5. Since this pyrolysis reaction happens at high temperature, it is critical to ensure the operation is within a thermo-safe zone. As such, differential scanning calorimetry (DSC) analysis was performed on the reaction mixture and products (Figure 7a and 7b). DSC curves from a sealed reaction mixture indicated a rapid exotherm (1.02 W/g, about 10 °C increase/min, the safe zone is below 0.33 W/g, or 3 °C increase/min) starting at 174 °C and ending at 234 °C. Subsequent DSC analysis of the individual components PEG 4000, cellulose, and reaction residual mixture indicated negative exotherm risk from 160 °C to 220 °C. The yellowish crude product exhibits a rapid exotherm (2.28 W/g) in the DSC curve from 134 °C to 227 °C. The data indicated that the exotherm observed in the reaction mixture derived from the crude product mixture from the reaction. Therefore, the key to avoid any safety risk is the effective and rapid removal of the crude product under vacuum, and therefore an efficient vacuum pump is necessary for this procedure.

Figure 7a. DSC of reaction mixture, PEG 4000, and cellulose

Figure 7b. DSC of crude product and undistilled reaction residue

6. Pressure plays a role in the outcome of this reaction. Relatively low yields of LGO were using a two-stage diaphragm pump for vacuum compared to the higher vacuum generated with a rotary vane oil pump. LGO has a boiling point of 113 °C at 3 mmHg. Higher vacuums improve yields as they allow rapid removal of the product from the acidic mixture.

7. The proportion of water, LGO and furfural is dependent on the vacuum in the experimental setup. Stronger vacuums result in less water and furfural condensed in the primary distillate with more water collecting in the cold fingers. Furfural is also removed if the reaction mixture is kept under high vacuum for extended periods of time.

8. Performing the reaction with a single batch of 100 g cellulose results in a reduction in the yield due to excessive LGO decomposition during pyrolysis. The PEG and char can be recycled after cooling. Replacing fresh PEG in the procedure with the recycled PEG/char mixture results in a 27% reduction in LGO yield.

9. EtOAc (99.0%) was purchased from Kanto Chemical Co. Ltd. and was used as received.

10. NaHCO₃ (>99.5%) was purchased from Nacalai Tesque, Inc. and used as received.

11. The presence of LGO in the extracts is monitored using TLC (1:4 ethyl acetate/hexanes) (Note 22). A third extraction is found to contain virtually no additional LGO.

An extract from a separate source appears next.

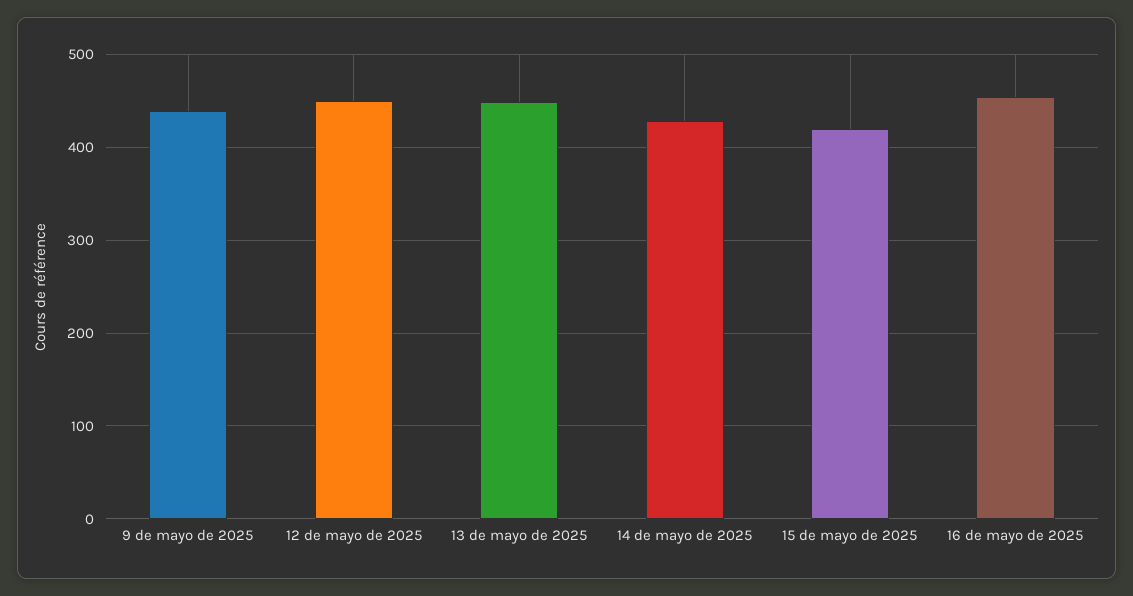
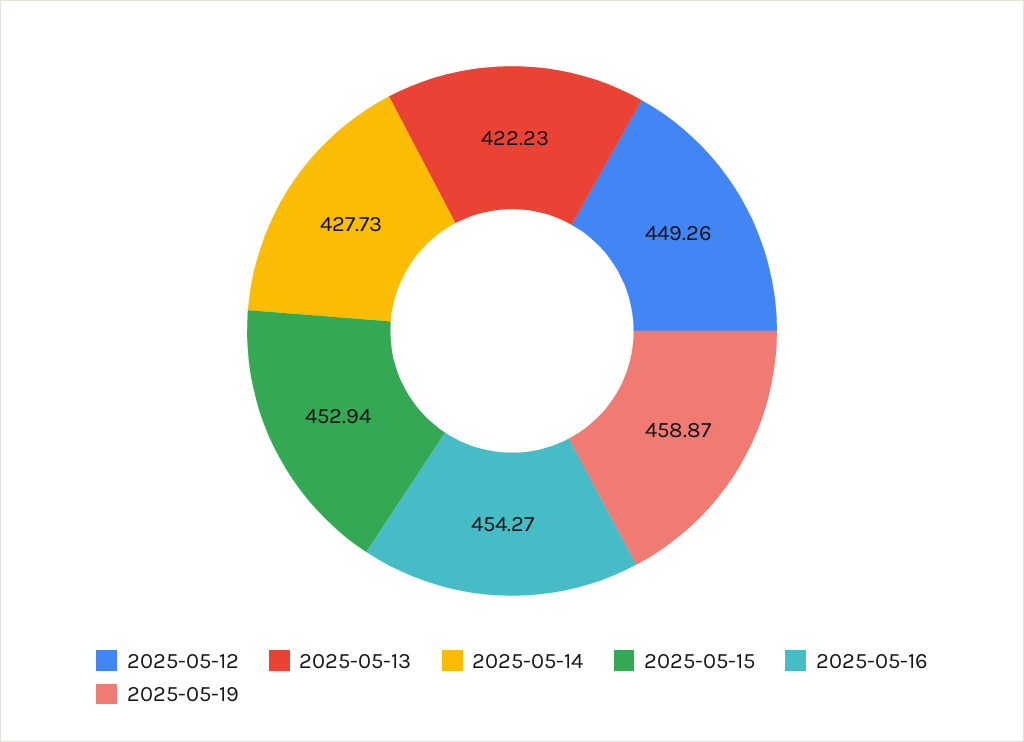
9 de mayo de 2025: 440 -> none
13 de mayo de 2025: 450 -> 422.23
15 de mayo de 2025: 420 -> 452.94
2025-05-19: none -> 458.87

12. Anhydrous Na₂SO₄ (99%) was purchased from FUJIFILM Wako Pure Chemical Corporation and used as received.

13. ¹H NMR pdf analysis of the crude reaction product indicated a mixture of mainly furfural and LGO.

14. Silica gel 60 (0.040-0.063 mm) was purchased from Merck KGaA and was used as received. Silica gel 60 (200 g) is loaded into a 5.5 cm diameter x 35 cm height column using 10:1 hexane/ethyl acetate.

15. Hexane (95.0%) was purchased from Kanto Chemical Co. Ltd. and used as received.

16. The material obtained from the extraction is mixed with 10:1 hexane/ethyl acetate (20 mL) and loaded onto the silica gel. A gradient of hexane/ethyl acetate (20 x 200 mL, 10:1 hexane/ethyl acetate followed by 20 x 200 mL, 5:1 hexane/ethyl acetate) is eluted. LGO is obtained in fractions 22 to 36 (Figure 6).

17. For the amount of product produced on this scale, flash chromatography was found to be more reliable. Purification of the residue by distillation under vacuum is also possible; however, complete separation of lower boiling furfural from the LGO requires a long fractionating column and decomposition of the LGO can occur if acid remains in the mixture. Vacuum distillation (0.5 mmHg) of the furfural/LGO mixture before chromatography, from a 25 mL tear-shaped flask fitted with an 11 cm Vigreux column (Figure 8), gave two fractions. The fraction boiling at 63-81 °C contained LGO (1.47 g, 1.5%, 80% purity) contaminated with furfural and the fraction boiling at 81-86 °C contained LGO as a pale yellow oil (6.83 g, 8.9%, 97% purity). Purity assessment was performed using by Q NMR using dimethylfumarate as an internal standard.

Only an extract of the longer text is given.